In the UK, bankruptcy is a state of personal insolvency where an individual is unable to repay their debts. Though you may have heard of companies ‘going bankrupt’, that term applies to those in the United States of America. In the UK, insolvent companies can close through a liquidation.
An individual can get into debt for many reasons, be it loans, credit cards, a sudden change of circumstances, overspending etc.
If you owe more than £5,000, your creditor can make you bankrupt. Afterwards, you’d be asked to provide details of your assets and finances. You may have to sell any high-value assets you own (homes, vehicles etc.) and use the generated funds to repay your creditors.
Your bankruptcy is made public and lasts for one year, and may affect your profession if you work in:
- Financial roles (such as banking or accounting).
- As a director of a limited company.
- As a licensed insolvency practitioner.
- Certain roles in the gambling sector.
- Police and law-related careers (solicitors).
- Pub ownership.
Can you avoid bankruptcy?
If your creditors are pressuring you for repayment of unpaid debts, if possible, you should repay them within the specified time. If full repayment isn’t possible, you do have other options.
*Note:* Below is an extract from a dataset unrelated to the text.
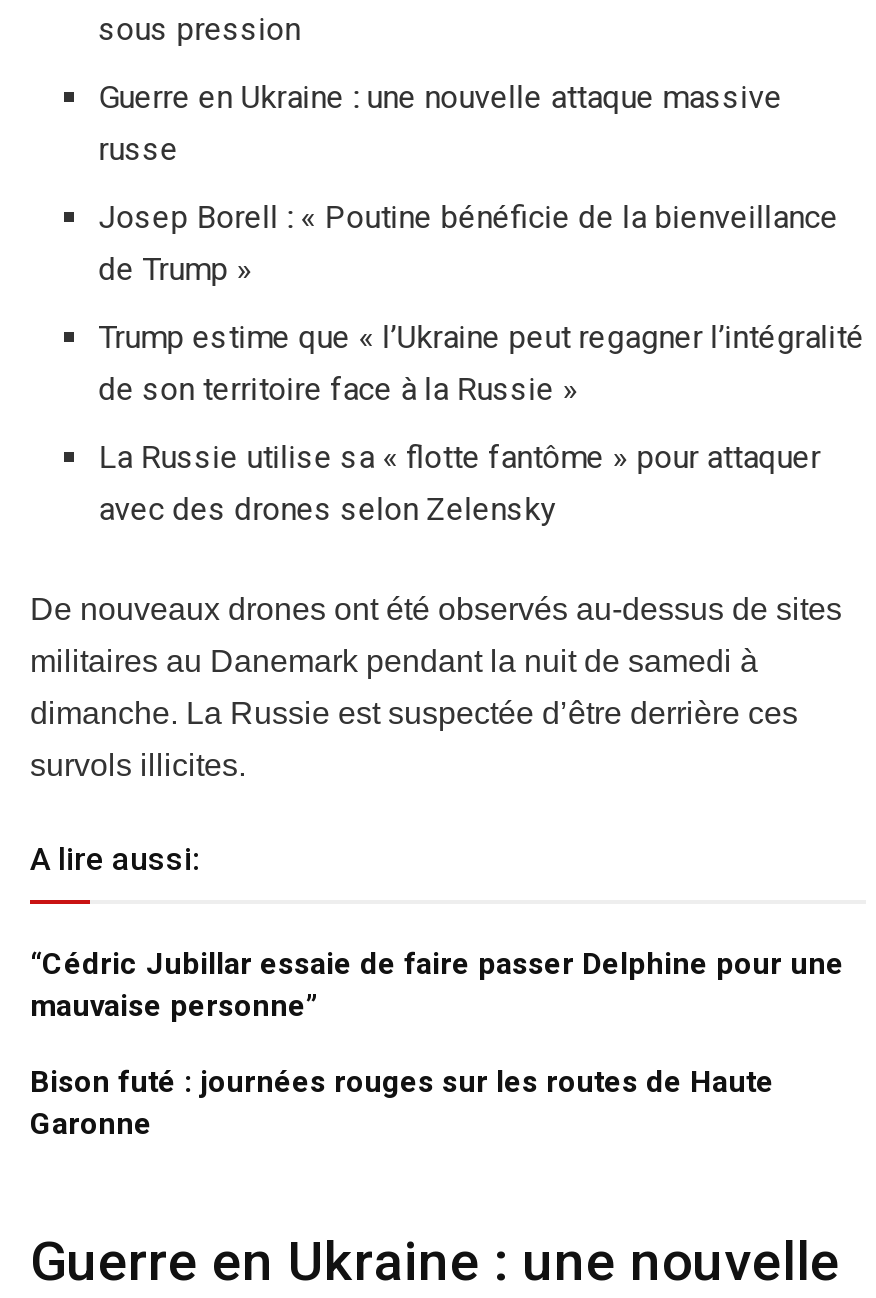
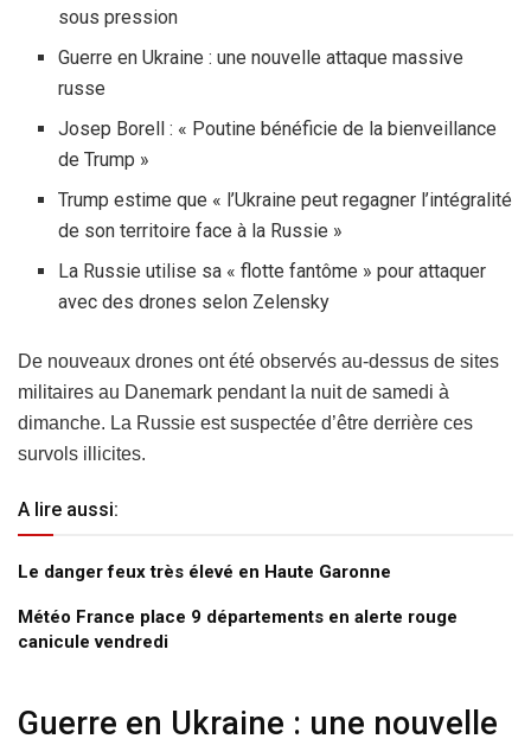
[30,946,844,1024] “Cédric Jubillar essaie de faire passer Delphine pour une | mauvaise personne” -> [18,561,391,582] Le danger feux très élevé en Haute Garonne
[30,1064,774,1142] Bison futé : journées rouges sur les routes de Haute | Garonne -> [18,606,458,652] Météo France place 9 départements en alerte rouge | canicule vendredi

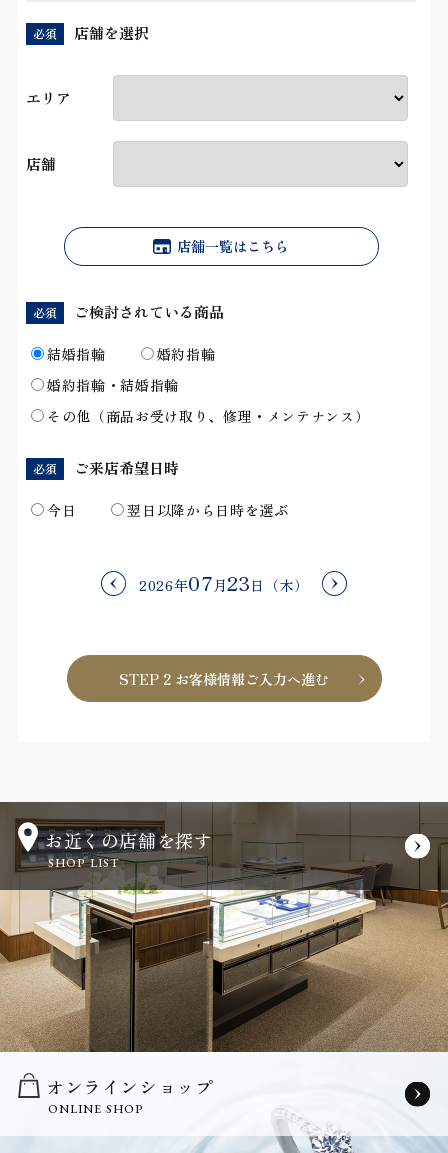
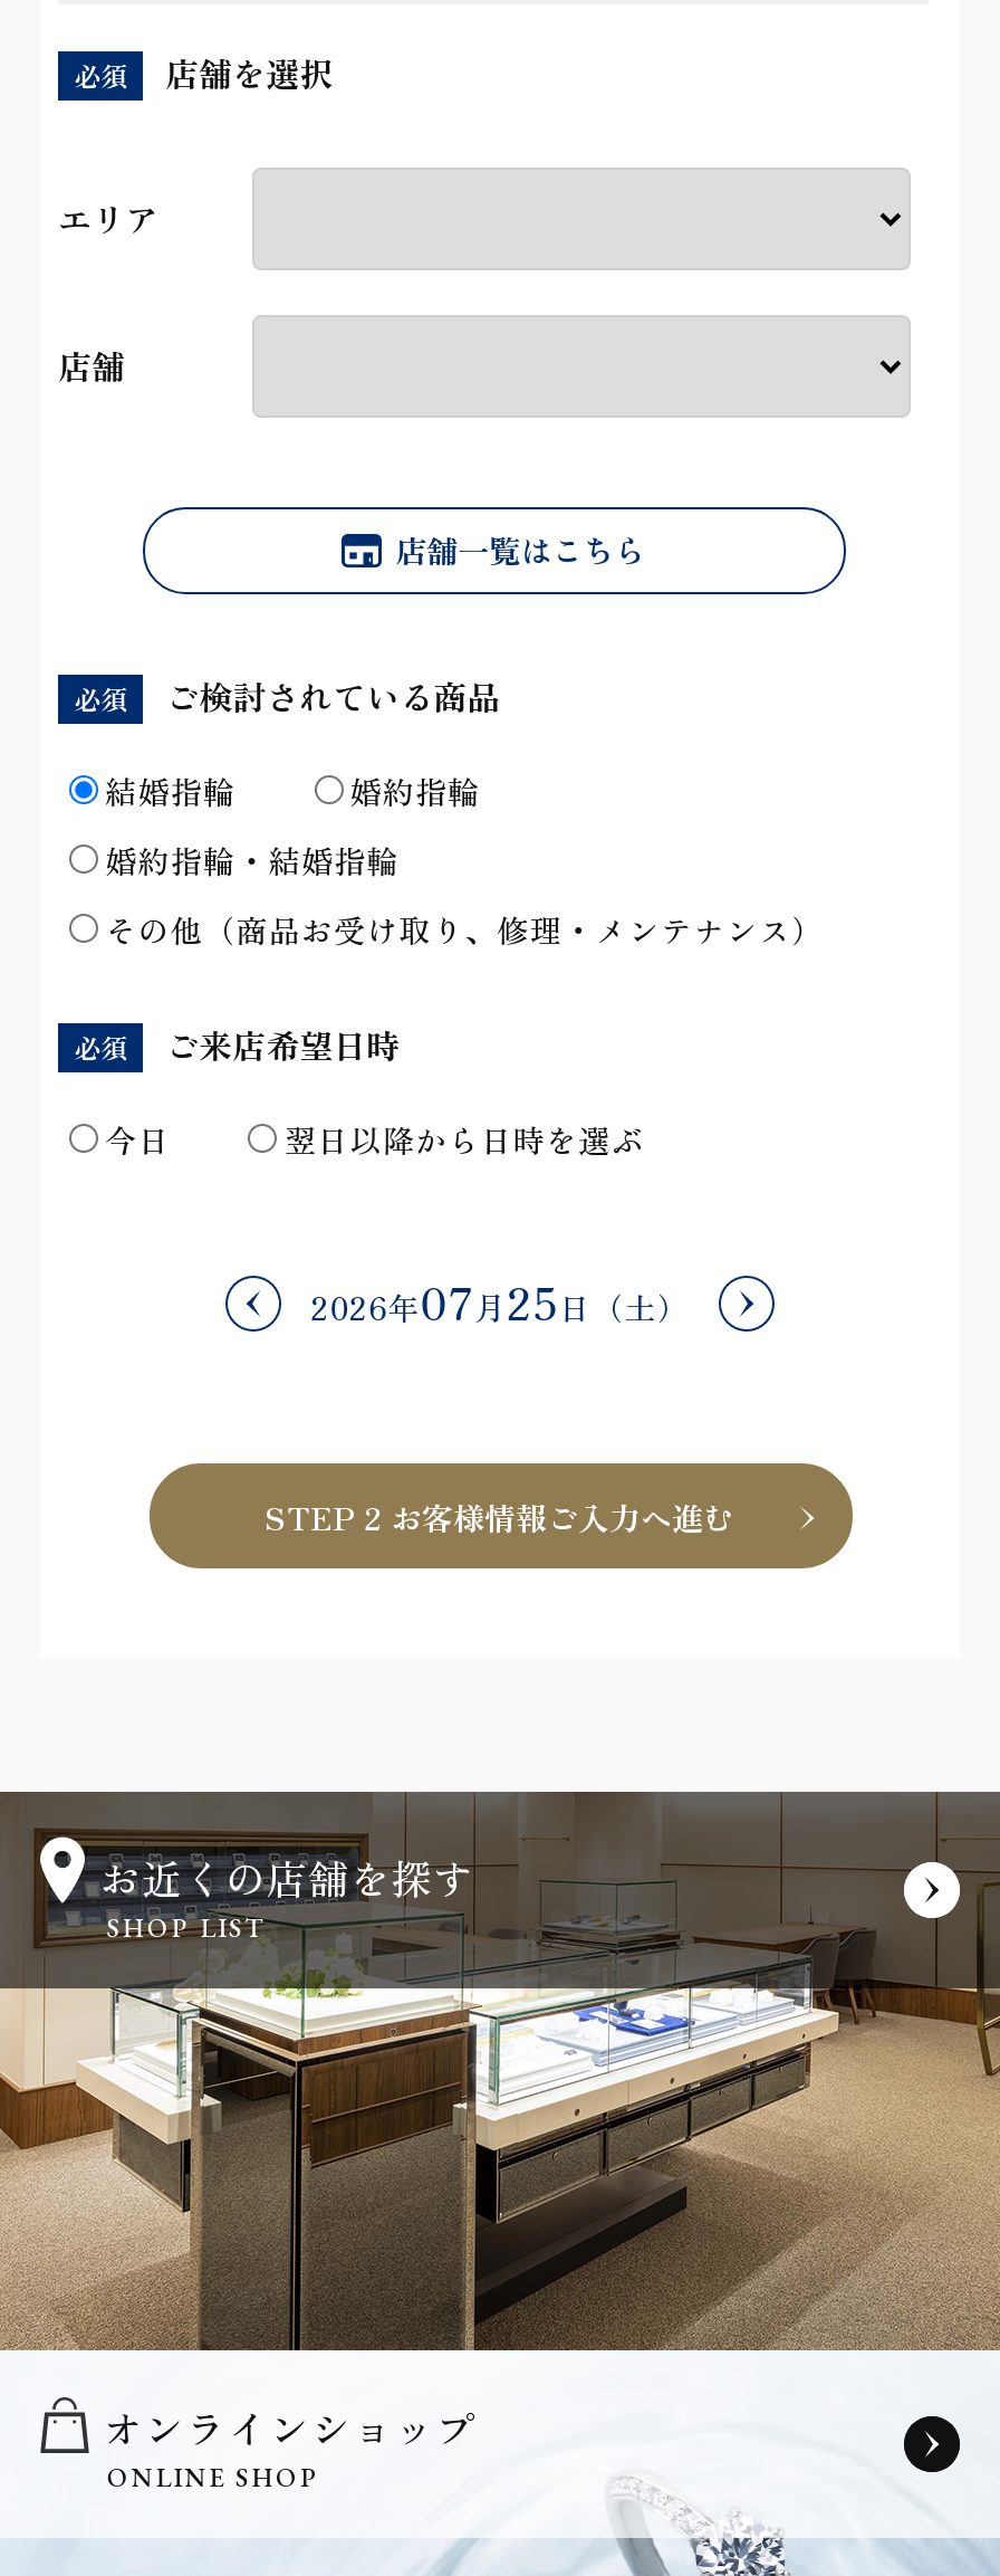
[139,568,309,597] 2026年07月23日（木） -> [310,1269,690,1334] 2026年07月25日（土）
One of the most popular options is to repay your debts as part of a formal repayment arrangement. ‘Individual Voluntary Arrangements’ (IVAs) allow you to pay off your unsecured debts at an affordable rate tailored to your circumstances. These arrangements work best if you have a large amount of debt to multiple parties; usually £10,000 or more, if you own assets you wish to protect from repossession, or if you have the income to support the monthly repayments.
Whether you can maintain the repayments will have a considerable bearing on your suitability for an IVA. If you default on the payments, the IVA could fail, and the overseeing insolvency practitioner could make you bankrupt.
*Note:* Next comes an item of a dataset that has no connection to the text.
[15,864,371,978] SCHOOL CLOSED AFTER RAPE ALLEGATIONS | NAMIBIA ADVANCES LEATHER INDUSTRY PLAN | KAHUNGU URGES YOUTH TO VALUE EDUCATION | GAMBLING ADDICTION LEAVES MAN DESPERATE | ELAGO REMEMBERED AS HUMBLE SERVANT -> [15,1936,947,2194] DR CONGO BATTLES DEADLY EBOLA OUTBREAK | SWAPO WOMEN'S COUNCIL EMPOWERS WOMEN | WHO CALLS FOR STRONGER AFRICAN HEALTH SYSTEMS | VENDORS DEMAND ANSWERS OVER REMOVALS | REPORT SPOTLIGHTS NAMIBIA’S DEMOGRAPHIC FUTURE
When might bankruptcy be your best option?
The thought of bankruptcy can strike fear in anyone with debts, and many would go to any length to avoid it. However, there may be circumstances in which going bankrupt would be preferable to trying to repay the debts.
Bankruptcy may be suitable if your debts aren’t sizable enough to justify a repayment arrangement or other recovery options. It may also be suitable if you have few high-value assets (vehicles, property etc.) Although it has a severe impact on your credit rating, bankruptcy tends to last for one year, where other repayment arrangements can last longer.
If you suspect your creditors will attempt to make you bankrupt, you can apply for it yourself, which carries a fee of £680.
While bankruptcy can feel like the last resort for anyone’s finances, it doesn’t have to be as catastrophic an end as it is often portrayed. In the UK, bankruptcy only applies to individuals, and arrangements to clear personal debt do exist without forcing people to go bankrupt. The suitability of these arrangements depends on whether the indebted person can afford the repayments or have assets worth protecting. If neither of those applies, then bankruptcy might not be as disastrous as people think.